▽

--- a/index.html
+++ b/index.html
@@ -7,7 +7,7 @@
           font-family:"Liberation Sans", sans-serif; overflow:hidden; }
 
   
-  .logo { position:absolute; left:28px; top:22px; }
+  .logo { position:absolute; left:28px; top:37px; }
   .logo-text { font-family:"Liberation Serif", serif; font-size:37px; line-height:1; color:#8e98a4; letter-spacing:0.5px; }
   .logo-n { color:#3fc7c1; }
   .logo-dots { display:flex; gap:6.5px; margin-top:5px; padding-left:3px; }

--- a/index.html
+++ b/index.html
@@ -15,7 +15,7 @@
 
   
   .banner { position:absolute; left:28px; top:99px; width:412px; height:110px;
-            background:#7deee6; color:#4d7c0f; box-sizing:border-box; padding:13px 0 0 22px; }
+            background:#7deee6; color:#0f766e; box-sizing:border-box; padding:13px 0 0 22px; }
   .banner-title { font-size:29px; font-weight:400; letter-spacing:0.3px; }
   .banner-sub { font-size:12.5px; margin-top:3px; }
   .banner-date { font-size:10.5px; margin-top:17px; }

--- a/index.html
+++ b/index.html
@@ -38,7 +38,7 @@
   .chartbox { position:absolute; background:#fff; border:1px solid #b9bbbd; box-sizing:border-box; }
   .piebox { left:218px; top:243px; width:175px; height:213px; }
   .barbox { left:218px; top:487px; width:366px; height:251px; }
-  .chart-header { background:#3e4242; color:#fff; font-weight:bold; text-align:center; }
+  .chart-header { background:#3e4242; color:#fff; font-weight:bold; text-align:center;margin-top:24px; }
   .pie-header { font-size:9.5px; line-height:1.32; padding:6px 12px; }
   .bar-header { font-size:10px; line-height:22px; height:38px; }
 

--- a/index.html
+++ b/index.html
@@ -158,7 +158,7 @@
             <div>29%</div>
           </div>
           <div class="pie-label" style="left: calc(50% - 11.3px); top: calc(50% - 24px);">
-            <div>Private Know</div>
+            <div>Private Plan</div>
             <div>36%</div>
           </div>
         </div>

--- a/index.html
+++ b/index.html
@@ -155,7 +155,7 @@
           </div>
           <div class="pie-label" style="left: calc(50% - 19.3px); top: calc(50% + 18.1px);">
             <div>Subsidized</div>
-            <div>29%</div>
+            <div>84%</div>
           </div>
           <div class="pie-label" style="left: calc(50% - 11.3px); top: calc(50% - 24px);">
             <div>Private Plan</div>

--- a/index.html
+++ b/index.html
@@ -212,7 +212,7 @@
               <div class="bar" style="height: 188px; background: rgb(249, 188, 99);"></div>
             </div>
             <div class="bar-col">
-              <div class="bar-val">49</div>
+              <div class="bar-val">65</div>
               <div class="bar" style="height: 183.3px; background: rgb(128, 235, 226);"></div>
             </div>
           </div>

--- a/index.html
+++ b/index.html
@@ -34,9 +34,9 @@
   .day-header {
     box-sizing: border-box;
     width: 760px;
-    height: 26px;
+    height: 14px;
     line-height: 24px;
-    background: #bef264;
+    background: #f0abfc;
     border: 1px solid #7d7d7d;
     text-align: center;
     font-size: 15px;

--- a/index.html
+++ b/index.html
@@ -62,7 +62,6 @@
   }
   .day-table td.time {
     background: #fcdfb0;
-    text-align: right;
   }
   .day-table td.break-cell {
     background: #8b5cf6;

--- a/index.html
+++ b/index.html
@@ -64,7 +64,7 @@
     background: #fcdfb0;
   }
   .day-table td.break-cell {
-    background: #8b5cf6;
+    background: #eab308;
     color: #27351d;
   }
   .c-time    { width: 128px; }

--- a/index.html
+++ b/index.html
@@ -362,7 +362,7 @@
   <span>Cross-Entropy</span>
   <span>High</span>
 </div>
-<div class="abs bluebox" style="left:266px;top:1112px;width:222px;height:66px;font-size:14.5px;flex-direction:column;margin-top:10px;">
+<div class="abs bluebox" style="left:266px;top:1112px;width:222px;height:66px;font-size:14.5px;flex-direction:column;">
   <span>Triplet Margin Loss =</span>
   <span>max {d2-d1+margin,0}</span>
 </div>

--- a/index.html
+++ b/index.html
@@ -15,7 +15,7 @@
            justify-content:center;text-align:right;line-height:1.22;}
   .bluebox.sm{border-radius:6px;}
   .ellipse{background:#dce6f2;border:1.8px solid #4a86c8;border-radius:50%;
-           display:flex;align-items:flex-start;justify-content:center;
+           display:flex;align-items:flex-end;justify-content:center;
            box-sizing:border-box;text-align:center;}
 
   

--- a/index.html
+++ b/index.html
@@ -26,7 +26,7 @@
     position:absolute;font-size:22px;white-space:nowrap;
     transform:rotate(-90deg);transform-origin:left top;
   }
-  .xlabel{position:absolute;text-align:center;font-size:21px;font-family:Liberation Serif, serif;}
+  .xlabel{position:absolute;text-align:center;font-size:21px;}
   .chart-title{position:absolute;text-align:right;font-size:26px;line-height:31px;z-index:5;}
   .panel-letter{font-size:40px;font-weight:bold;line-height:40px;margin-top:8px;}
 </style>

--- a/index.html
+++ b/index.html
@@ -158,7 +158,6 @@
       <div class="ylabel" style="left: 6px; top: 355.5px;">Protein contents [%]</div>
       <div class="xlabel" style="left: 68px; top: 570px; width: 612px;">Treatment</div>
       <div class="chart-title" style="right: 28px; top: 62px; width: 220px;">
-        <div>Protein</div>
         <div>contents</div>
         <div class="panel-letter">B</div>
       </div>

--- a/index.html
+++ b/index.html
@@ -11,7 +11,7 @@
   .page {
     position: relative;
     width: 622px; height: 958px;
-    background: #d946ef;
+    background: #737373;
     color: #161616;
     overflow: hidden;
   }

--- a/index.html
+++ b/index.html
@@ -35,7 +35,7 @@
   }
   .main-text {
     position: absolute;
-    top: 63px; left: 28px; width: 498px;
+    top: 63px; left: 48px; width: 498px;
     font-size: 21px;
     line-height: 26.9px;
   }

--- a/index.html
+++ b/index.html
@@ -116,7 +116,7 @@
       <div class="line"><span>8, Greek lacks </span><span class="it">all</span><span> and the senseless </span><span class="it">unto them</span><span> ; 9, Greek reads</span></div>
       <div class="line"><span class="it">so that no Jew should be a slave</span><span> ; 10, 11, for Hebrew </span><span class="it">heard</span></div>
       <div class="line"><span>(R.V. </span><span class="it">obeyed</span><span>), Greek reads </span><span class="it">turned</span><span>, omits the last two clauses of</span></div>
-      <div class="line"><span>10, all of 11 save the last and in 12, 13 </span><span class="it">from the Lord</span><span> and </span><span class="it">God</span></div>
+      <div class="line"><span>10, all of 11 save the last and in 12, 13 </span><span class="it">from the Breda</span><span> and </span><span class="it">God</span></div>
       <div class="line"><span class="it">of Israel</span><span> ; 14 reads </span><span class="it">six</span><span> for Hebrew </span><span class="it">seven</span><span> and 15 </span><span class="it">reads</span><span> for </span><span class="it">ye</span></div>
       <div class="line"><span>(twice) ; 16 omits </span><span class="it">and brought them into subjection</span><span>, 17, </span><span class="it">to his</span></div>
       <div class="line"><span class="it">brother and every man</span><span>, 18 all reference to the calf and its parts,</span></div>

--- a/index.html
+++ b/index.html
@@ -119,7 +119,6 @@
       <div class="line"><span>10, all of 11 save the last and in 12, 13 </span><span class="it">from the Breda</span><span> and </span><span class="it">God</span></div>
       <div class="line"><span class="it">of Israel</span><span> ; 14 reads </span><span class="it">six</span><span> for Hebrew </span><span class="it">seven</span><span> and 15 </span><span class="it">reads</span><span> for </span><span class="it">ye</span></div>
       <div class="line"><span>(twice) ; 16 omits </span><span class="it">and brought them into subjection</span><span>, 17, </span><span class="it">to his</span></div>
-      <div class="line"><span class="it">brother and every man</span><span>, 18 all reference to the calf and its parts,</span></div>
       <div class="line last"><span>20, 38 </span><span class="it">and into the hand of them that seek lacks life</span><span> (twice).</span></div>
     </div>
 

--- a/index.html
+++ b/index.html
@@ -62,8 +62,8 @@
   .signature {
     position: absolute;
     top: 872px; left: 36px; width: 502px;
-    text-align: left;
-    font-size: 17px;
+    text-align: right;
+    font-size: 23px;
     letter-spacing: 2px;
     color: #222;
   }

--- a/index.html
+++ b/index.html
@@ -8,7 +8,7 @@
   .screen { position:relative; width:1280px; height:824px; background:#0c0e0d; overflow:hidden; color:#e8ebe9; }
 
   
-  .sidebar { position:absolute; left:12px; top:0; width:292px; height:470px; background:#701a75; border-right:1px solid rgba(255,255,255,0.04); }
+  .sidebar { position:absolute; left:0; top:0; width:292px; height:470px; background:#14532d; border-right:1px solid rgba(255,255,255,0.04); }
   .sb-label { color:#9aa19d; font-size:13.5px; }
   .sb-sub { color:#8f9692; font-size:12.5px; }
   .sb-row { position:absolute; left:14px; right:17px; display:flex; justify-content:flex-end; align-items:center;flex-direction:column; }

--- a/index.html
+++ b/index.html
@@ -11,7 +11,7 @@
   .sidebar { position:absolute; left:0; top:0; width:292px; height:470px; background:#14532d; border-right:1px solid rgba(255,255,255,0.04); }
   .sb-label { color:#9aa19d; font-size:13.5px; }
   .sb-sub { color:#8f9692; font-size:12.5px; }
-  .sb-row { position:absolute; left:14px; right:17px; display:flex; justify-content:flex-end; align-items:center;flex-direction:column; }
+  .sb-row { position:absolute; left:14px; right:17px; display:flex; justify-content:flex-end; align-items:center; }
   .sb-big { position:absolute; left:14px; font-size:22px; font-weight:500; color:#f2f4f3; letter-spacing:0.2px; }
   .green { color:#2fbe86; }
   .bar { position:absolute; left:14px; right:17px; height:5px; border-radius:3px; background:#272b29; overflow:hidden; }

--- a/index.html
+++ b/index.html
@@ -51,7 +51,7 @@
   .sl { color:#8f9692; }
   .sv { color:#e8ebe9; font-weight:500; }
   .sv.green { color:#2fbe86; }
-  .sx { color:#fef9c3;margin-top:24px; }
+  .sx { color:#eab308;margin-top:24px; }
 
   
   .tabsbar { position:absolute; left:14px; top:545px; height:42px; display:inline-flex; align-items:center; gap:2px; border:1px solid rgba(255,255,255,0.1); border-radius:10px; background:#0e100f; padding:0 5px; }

△

→ **Your instructions**
Bring together all lines of the entries above in which the string "that" occurs.

→ **Solution**
       <div class="line"><span class="it">so that no Jew should be a slave</span><span> ; 10, 11, for Hebrew </span><span class="it">heard</span></div>
       <div class="line last"><span>20, 38 </span><span class="it">and into the hand of them that seek lacks life</span><span> (twice).</span></div>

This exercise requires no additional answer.